When you sort data in unsupervised learning you quite often ends up with looking good at the beginning.
When you look at data from different perspective it's not so great.
Algorithms only work when you tell them, how many groups you want data in.

10.1.1. Przykłady zastosowania

pixels colors
patients in hospital: how sick they are
cars: new, used
jobs: different kinds

10.1.2. Algorytmy klastrowania

Method name	Parameters	Scalability	Usecase	Geometry (metric used)
K-Means	number of clusters	Very large `n_samples`, medium `n_clusters` with MiniBatch code	General-purpose, even cluster size, flat geometry, not too many clusters	Distances between points
Affinity propagation	damping, sample preference	Not scalable with n_samples	Many clusters, uneven cluster size, non-flat geometry	Graph distance (e.g. nearest-neighbor graph)
Mean-shift	bandwidth	Not scalable with `n_samples`	Many clusters, uneven cluster size, non-flat geometry	Distances between points
Spectral clustering	number of clusters	Medium `n_samples`, small `n_clusters`	Few clusters, even cluster size, non-flat geometry	Graph distance (e.g. nearest-neighbor graph)
Ward hierarchical clustering	number of clusters	Large `n_samples` and `n_clusters`	Many clusters, possibly connectivity constraints	Distances between points
Agglomerative clustering	number of clusters, linkage type, distance	Large `n_samples` and `n_clusters`	Many clusters, possibly connectivity constraints, non Euclidean distances	Any pairwise distance
DBSCAN	neighborhood size	Very large `n_samples`, medium `n_clusters`	Non-flat geometry, uneven cluster sizes	Distances between nearest points
Gaussian mixtures	many	Not scalable	Flat geometry, good for density estimation	Mahalanobis distances to centers
Birch	branching factor, threshold, optional global clusterer.	Large `n_clusters` and `n_samples`	Large dataset, outlier removal, data reduction.	Euclidean distance between points

10.1.3. Similarities

statistical
algebraical
geometrical

10.1.4. Flat Clustering

Clustering algorithms group a set of documents into subsets or clusters . The algorithms' goal is to create clusters that are coherent internally, but clearly different from each other. In other words, documents within a cluster should be as similar as possible; and documents in one cluster should be as dissimilar as possible from documents in other clusters.

10.1.5. K-means

K-means Convergence:

10.1.6. Hierarchical Clustering

Hierarchical clustering is where you build a cluster tree (a dendrogram) to represent data, where each group (or "node") is linked to two or more successor groups.
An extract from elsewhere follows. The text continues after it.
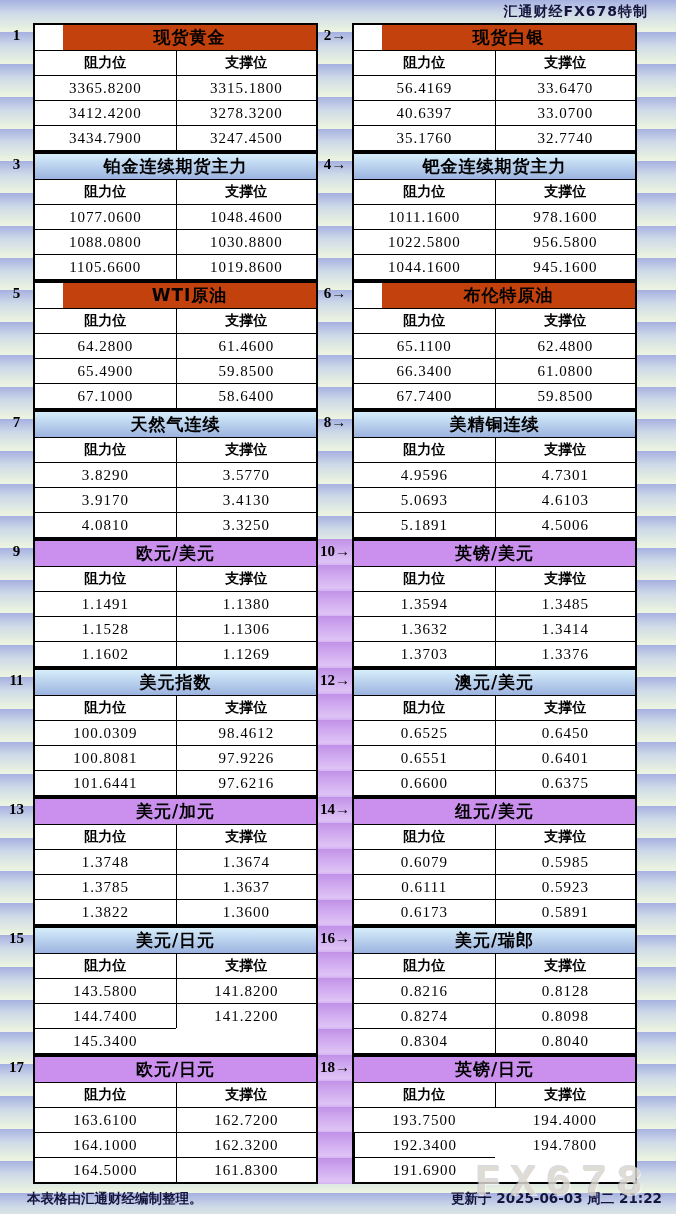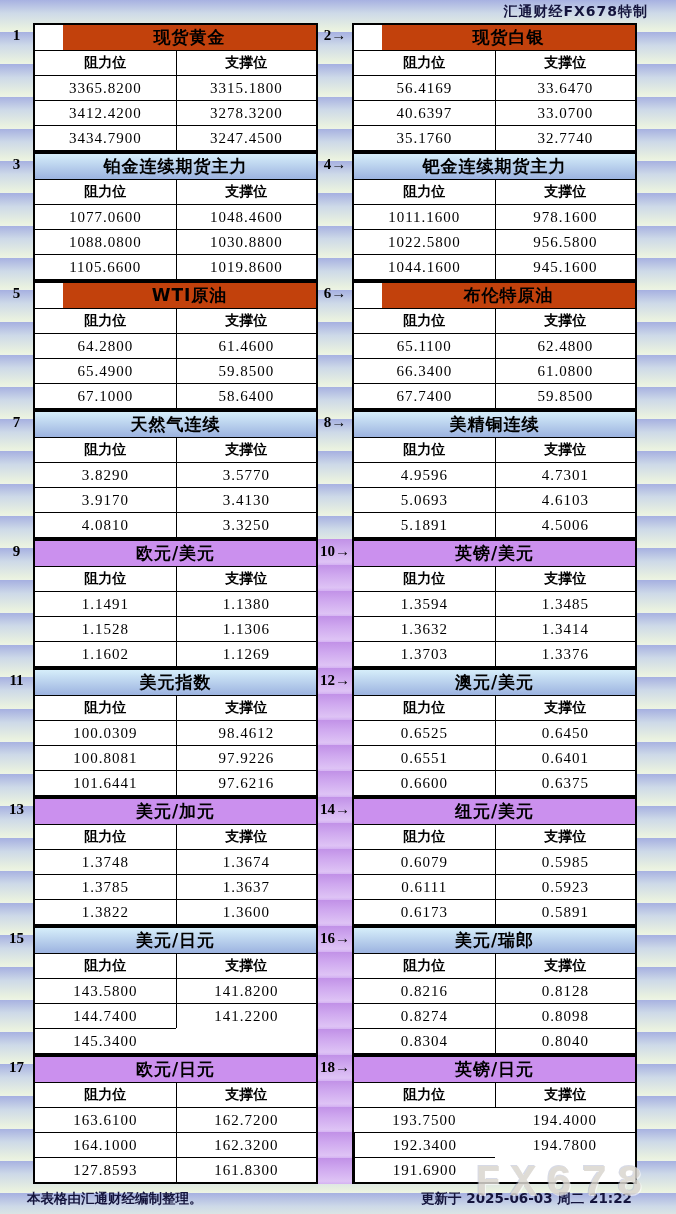"127.8593" div.b-val { text: 127.8593 -> 164.5000 }
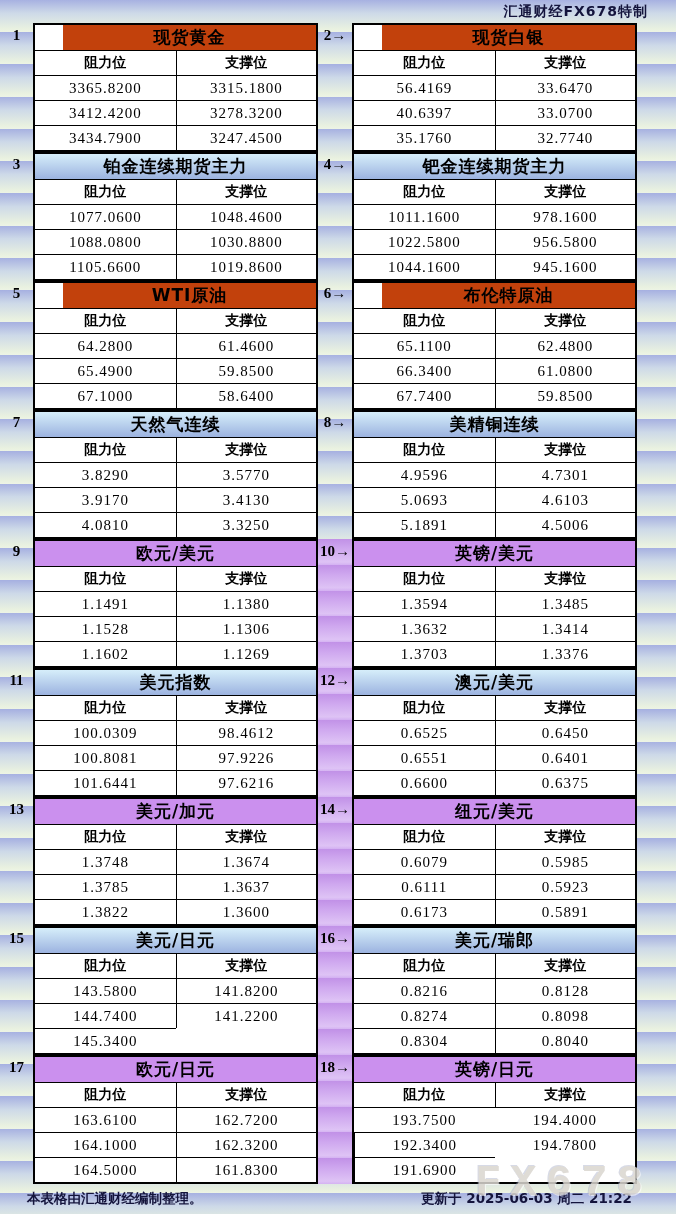"本表格由汇通财经编制整理。" .footer { padding: 0 44px 0 27px -> 0 14px 0 27px }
The groups are nested and organized as a tree, which ideally ends up as a meaningful classification scheme.

Each node in the cluster tree contains a group of similar data; Nodes are placed on the graph next to other, similar nodes. Clusters at one level are joined with clusters in the next level up, using a degree of similarity; The process carries on until all nodes are in the tree, which gives a visual snapshot of the data contained in the whole set. The total number of clusters is not predetermined before you start the tree creation.

../../_images/clustering-hierarchical.png

10.1.7. Porównanie algorytmów

http://hdbscan.readthedocs.io/en/latest/comparing_clustering_algorithms.html

Porównanie algorytmów klastrowania

import time

import numpy as np
import matplotlib.pyplot as plt

from sklearn import cluster, datasets
from sklearn.neighbors import kneighbors_graph
from sklearn.preprocessing import StandardScaler

np.random.seed(0)

# Generate datasets. We choose the size big enough to see the scalability
# of the algorithms, but not too big to avoid too long running times
n_samples = 1500
noisy_circles = datasets.make_circles(n_samples=n_samples, factor=.5,
                                      noise=.05)
noisy_moons = datasets.make_moons(n_samples=n_samples, noise=.05)
blobs = datasets.make_blobs(n_samples=n_samples, random_state=8)
no_structure = np.random.rand(n_samples, 2), None

colors = np.array([x for x in 'bgrcmykbgrcmykbgrcmykbgrcmyk'])
colors = np.hstack([colors] * 20)

clustering_names = [
    'MiniBatchKMeans', 'AffinityPropagation', 'MeanShift',
    'SpectralClustering', 'Ward', 'AgglomerativeClustering',
    'DBSCAN', 'Birch']

plt.figure(figsize=(len(clustering_names) * 2 + 3, 9.5))
plt.subplots_adjust(left=.02, right=.98, bottom=.001, top=.96, wspace=.05,
                    hspace=.01)

plot_num = 1

datasets = [noisy_circles, noisy_moons, blobs, no_structure]
for i_dataset, dataset in enumerate(datasets):
    X, y = dataset
    # normalize dataset for easier parameter selection
    X = StandardScaler().fit_transform(X)

    # estimate bandwidth for mean shift
    bandwidth = cluster.estimate_bandwidth(X, quantile=0.3)

    # connectivity matrix for structured Ward
    connectivity = kneighbors_graph(X, n_neighbors=10, include_self=False)
    # make connectivity symmetric
    connectivity = 0.5 * (connectivity + connectivity.T)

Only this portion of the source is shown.